Walmart becomes latest US brand to scrap DEI policies after right-wing pressure
Retail chain Walmart has scrapped its equality policies after pressure from right-wing pundits, who threatened to boycott the brand before the Black Friday sales (29 November).
Robby Starbuck, a former music video director who is leading the charge against diversity, equality and inclusion (DEI) policies in the US, took to social media to celebrate Walmart abandoning its commitments, telling his followers that the stores were dropping “woke policies”.
Starbuck claimed he told executives at Walmart, which has 1.6 million employees and nearly 5,000 locations in the US, that he was “doing a story on wokeness there” and had “productive conversations to find solutions”.
The business will now no longer take part in the Human Rights Campaign’s Corporate Equality Index – it earned a perfect score of 100 in 2023 – stop selling “inappropriate sexual and/or transgender products” marketed at children, review Pride funding and no longer provide staff with racial-equity training.
Walmart will also stop using the term Latinx, discontinue the use of DEI as a term and “will evaluate supplier diversity programmes and ensure they do not provide preferential treatment and benefits to suppliers based on diversity”.
Starbuck said the changes would “send shockwaves throughout corporate America” and described the move as “the biggest win yet for our movement to end wokeness in corporate America”, which has become something of a catchphrase for him.
MASSIVE news: Walmart is ending their woke policies. I can now exclusively tell you what’s changing and how it happened.

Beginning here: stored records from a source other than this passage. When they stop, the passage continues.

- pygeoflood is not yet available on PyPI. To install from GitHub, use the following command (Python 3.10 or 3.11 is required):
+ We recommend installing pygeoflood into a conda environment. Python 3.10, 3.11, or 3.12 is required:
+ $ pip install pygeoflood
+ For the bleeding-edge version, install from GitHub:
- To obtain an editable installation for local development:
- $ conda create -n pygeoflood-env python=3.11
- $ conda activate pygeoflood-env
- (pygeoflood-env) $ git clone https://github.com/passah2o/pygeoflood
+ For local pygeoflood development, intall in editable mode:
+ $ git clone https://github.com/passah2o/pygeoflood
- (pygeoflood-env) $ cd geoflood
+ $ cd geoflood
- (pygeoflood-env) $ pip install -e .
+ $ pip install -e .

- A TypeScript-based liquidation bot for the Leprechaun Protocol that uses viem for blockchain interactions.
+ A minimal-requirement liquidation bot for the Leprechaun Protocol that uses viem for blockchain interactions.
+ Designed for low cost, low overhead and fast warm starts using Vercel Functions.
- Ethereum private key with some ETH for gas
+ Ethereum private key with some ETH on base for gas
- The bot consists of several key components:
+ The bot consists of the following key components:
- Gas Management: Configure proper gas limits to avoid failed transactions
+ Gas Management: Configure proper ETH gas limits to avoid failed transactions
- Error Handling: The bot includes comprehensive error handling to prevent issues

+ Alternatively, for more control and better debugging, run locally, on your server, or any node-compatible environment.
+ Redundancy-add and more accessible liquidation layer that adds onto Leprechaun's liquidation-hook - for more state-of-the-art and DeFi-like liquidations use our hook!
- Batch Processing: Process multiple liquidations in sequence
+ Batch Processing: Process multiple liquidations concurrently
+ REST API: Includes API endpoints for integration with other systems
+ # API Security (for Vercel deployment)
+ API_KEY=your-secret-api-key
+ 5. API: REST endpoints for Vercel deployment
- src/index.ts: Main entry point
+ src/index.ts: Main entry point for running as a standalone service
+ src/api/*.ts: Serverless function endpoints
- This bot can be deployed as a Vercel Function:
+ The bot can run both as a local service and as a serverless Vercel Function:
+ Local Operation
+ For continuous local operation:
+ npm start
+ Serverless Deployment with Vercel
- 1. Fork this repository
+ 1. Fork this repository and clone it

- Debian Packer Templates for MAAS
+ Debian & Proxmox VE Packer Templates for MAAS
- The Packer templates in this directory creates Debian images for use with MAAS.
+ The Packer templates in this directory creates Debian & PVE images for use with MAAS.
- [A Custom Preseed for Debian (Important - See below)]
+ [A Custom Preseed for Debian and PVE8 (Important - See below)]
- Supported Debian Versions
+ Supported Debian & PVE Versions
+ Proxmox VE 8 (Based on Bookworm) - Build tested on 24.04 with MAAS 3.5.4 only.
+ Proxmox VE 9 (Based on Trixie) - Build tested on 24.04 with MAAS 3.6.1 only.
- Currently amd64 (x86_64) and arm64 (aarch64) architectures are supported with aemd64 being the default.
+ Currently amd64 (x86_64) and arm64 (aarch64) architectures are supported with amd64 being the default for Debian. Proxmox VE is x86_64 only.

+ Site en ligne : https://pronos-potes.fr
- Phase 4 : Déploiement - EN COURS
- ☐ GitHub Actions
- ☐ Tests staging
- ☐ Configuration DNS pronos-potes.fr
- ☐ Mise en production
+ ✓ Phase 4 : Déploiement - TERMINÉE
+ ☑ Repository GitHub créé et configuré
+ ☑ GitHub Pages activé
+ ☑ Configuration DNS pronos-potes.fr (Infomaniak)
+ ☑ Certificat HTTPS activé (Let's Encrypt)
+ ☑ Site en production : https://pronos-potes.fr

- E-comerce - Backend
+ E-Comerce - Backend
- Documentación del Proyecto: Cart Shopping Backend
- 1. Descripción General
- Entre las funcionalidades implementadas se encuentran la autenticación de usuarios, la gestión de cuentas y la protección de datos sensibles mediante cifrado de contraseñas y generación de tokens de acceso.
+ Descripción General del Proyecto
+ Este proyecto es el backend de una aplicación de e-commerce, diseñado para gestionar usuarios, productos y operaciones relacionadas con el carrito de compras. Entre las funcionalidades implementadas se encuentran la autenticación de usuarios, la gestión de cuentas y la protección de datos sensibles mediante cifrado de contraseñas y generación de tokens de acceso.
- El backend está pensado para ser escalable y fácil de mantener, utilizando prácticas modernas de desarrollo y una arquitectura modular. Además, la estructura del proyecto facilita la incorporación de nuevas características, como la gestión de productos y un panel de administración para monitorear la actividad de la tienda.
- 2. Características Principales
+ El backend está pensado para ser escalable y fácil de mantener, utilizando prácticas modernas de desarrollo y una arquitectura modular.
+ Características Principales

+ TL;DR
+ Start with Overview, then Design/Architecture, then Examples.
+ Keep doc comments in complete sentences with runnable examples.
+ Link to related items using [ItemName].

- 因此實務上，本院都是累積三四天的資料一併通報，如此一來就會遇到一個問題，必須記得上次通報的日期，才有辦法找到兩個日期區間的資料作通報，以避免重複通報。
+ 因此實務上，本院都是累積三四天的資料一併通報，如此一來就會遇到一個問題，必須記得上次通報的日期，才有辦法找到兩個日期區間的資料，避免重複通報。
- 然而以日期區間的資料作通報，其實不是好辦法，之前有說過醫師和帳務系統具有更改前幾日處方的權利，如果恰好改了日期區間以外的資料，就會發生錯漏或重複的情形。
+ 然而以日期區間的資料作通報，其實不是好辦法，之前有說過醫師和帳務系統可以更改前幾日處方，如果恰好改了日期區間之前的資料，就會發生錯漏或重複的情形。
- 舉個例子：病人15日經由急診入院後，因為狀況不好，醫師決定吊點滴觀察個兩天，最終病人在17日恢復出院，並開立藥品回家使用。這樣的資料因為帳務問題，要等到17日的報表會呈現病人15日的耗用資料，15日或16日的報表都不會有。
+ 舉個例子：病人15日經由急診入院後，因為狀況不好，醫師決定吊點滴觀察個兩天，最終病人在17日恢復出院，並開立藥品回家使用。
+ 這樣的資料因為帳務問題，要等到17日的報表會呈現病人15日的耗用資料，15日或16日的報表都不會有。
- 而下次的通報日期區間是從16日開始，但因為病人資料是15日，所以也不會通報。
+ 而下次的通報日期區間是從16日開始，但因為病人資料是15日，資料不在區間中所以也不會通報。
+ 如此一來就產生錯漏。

— Robby Starbuck (@robbystarbuck) November 25, 2024
Last week I told execs at @Walmart that I was doing a story on wokeness there. Instead we had productive conversations to find solutions.
Below are the… pic.twitter.com/BD02xJQ0X2
“This won’t just have a massive effect for their employees, who will have a neutral workplace without feeling that divisive issues are being injected, but it will also extend to their many suppliers,” he claimed.
“We’ve now changed policy at companies worth over $2 trillion dollars (£1.59 trillion), with many millions of employees who have better workplace environments as a result. I’m happy to have secured these changes before Christmas when shoppers have very few large retail brands they can spend money with who aren’t pushing woke policies.”
Companies such as Amazon and Target “should be very nervous” that their “top competitor dropped woke policies first”, he added.
“Our campaigns are now so effective that we’re getting the biggest companies on Earth to change their policies without me even posting a story outlining their woke policies.
“Companies can clearly see that America wants normalcy back. The era of wokeness is dying right in front of our eyes. The landscape of corporate America is quickly shifting to sanity and neutrality. We are now the trend, not the anomaly.”
In recent months, Starbuck has set his sights on a number of big corporate name, including Ford, Lowe’s, Harley-Davidson and Jack Daniel’s.
His campaign followed on from the backlash against Bud Light for its partnership with trans influencer Dylan Mulvaney, during which right-wingers threatened to boycott the brand, with some seen smashing bottles on supermarket shelves and musician Kid Rock even filming himself shooting cans of the beer.